Friday, November 20, 2009

The Kindness of...

I'm completely, almost overwhelmingly exhausted today. Beat. Dog tired. Drained. Weary. Bleary eyed. Painfully sleepy. Nap-deprived. Ready to drop. (And yes, for those of you keeping count, I did in fact check the MWC for "other words for....")

Before you get too sympathetic, let me express that this is (mostly) my own fault. Yes, I admit it. I was one of the many, many women who, late into last night, could be found sitting in a theater watching the New Moon premiere.

Disclaimer: I've always been a Wolf Girl (those of you who knew me when will find it no surprise that I could blame it on David Eddings, waaay back in 1982), so the fact that Jake and his pack of very cool (huge) wolves are prominently featured in this movie (with more than a liberal dose of eye-candy) made this a Must-See-at-Midnight-with-3,000-Other-Crazy-Females Event. Plus, I missed last year's midnight Twilight movie fest (blame Grif), so I had to go to this one. Plus, did I mention that I'm a Wolf Girl? And these wolves were....wow. Seriously.

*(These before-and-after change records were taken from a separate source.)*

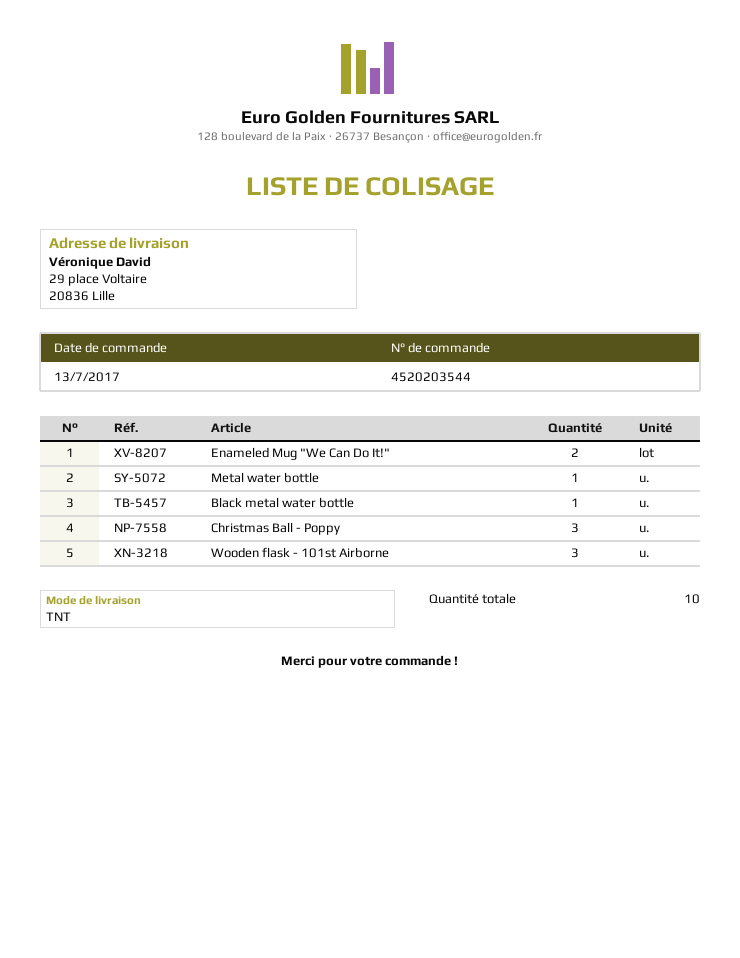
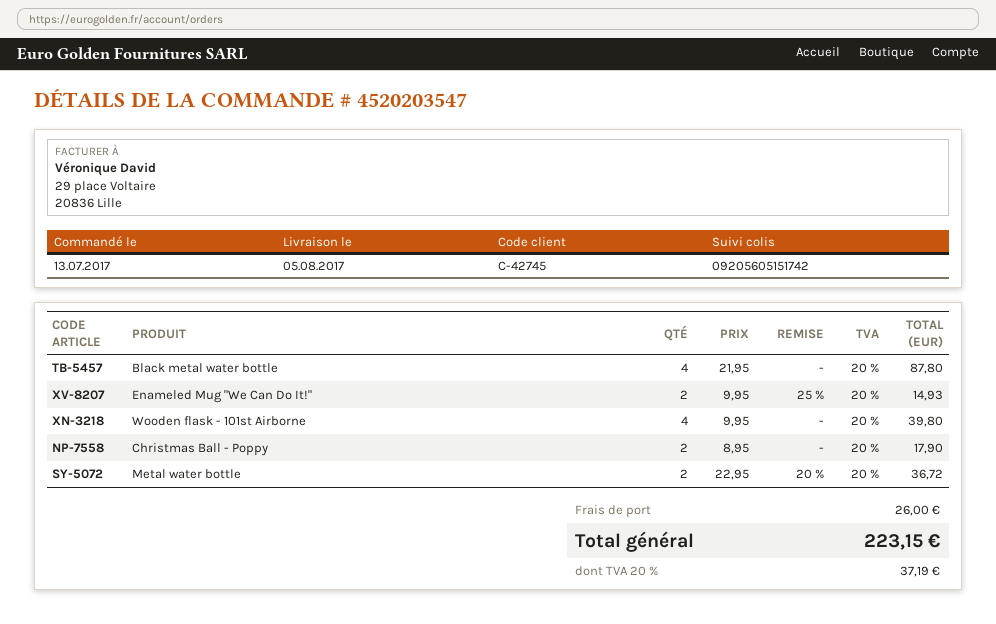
order number: 4520203544 -> 4520203547
Metal water bottle: 1 -> 2
Black metal water bottle: 1 -> 4
Christmas Ball - Poppy: 3 -> 2
Wooden flask - 101st Airborne: 3 -> 4

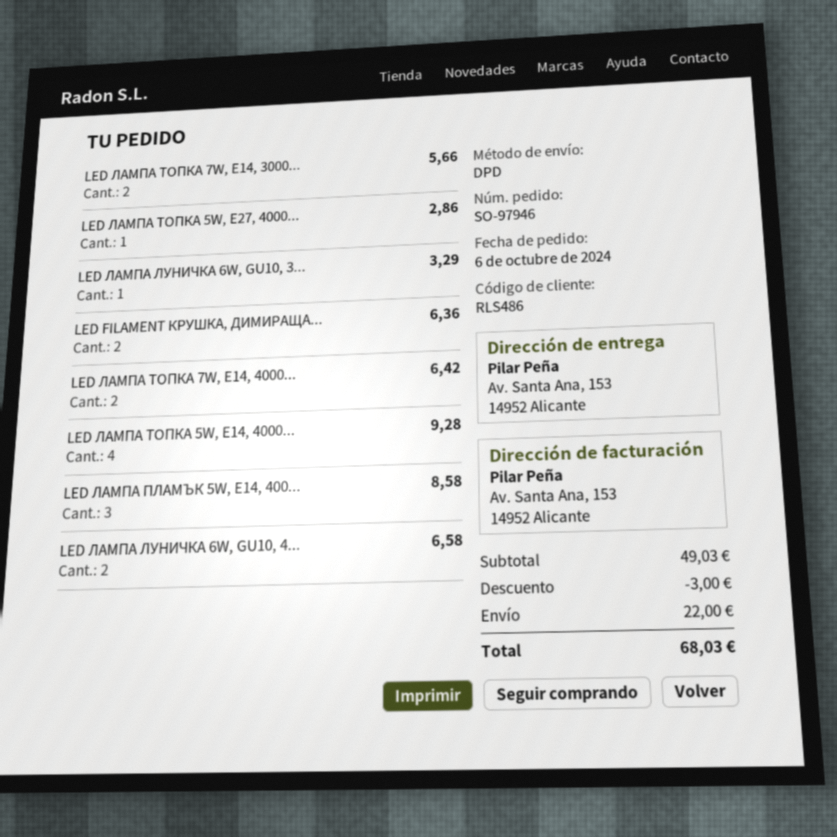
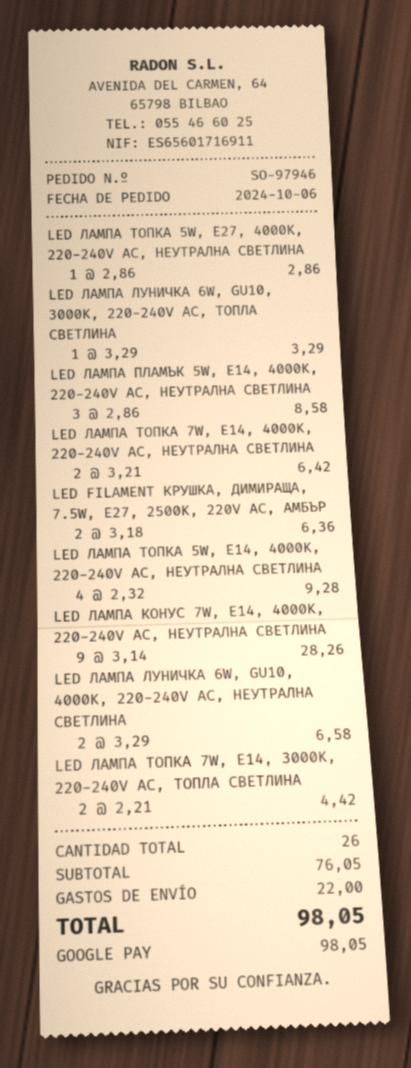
LED ЛАМПА ТОПКА 7W, E14, 3000...: 2 for 5.66 -> 2 for 4.42
LED ЛАМПА КОНУС 7W, E14, 4000K, 220-240V AC, НЕУТРАЛНА СВЕТЛИНА: none -> 9 for 28.26
subtotal: 49.03 -> 76.05
discount: 3.00 -> none
total: 68.03 -> 98.05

Second Disclaimer: I could not have known that the theater would have ridiculous technical difficulties and that our midnight movie would, in fact, not start until after 1 a.m. Putting me home near 4 a.m.

So, I'm tired. More than a little cranky, but really just bone tired. And as always when I'm wrapped up in my own little (feeling-sorry-for-myself-cuz-I'm-sleepy) world, the universe sends me a little nudge. A wee message. Gentle reminder. Genuine kindness. From a stranger.

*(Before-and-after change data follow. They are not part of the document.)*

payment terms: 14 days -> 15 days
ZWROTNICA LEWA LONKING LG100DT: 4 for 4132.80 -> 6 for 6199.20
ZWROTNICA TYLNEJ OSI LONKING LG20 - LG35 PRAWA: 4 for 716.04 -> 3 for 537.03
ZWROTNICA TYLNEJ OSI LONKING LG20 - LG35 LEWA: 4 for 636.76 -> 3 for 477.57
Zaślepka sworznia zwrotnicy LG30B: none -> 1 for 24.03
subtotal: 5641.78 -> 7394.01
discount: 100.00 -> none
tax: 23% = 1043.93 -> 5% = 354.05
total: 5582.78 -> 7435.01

He wasn't homeless. Or crazy. Or creepy. Looked like he was on his way to work. Casual. Nice. I didn't even pass him -- we were more on a perpendicular path with each other as I crossed in front of him. So there was absolutely no reason why I should turn and look at him over my shoulder at the point when I was very nearly out of range for both eye contact and a verbal exchange. But I did. Looked back, that is. For some reason (ah, here comes the coincidence excuse...we know better). And he very clearly looked right at me and said happily, "Good Morning!" Exclamation included.

I replied with a short toss of quick-grinned "hi!" over my shoulder, but kept walking. At this point we were on the same compass point, me walking north, he directly behind me, 10 feet away and heading east. But he kept talking...

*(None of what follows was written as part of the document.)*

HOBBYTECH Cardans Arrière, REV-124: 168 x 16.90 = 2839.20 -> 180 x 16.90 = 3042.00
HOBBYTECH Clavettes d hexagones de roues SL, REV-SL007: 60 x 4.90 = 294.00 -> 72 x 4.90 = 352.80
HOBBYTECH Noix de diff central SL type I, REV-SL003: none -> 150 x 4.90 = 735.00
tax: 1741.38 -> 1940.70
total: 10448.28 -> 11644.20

"You know, I wanna tell you," he said, stopping in his tracks. "You have a very blessed day." Same smile. Same genuine happiness. Deliberate. Directed entirely at me. Just me.

I couldn't help but stop as well, turned nearly all the way around to look him in the eye, and with absolute honesty and now a huge smile said, "You do the same."

And that was it. He went his way, I mine. But with one unexpected remark, one effort toward a stranger he will probably never again see, let alone talk to, he changed my entire morning. And perhaps my whole exhaustively long day. I still felt the too-much-buttered-movie-popcorn-plus-vat-of-coke stomach sourness. But I felt oddly light, and refreshed. And happy. Why did he bother? Why did I? But truly, what an amazing way to start my oh-so-tired day.

Am I reading too much into this brief, innocent exchange? Probably. Not. Maybe. Doesn't really matter though, does it? It is what I make it. It is what I choose to hear. It is what I take away from it. And pass on to someone else. Like you.

So hey. Hi. Smile. And have a very blessed day. Really. Feels good, no?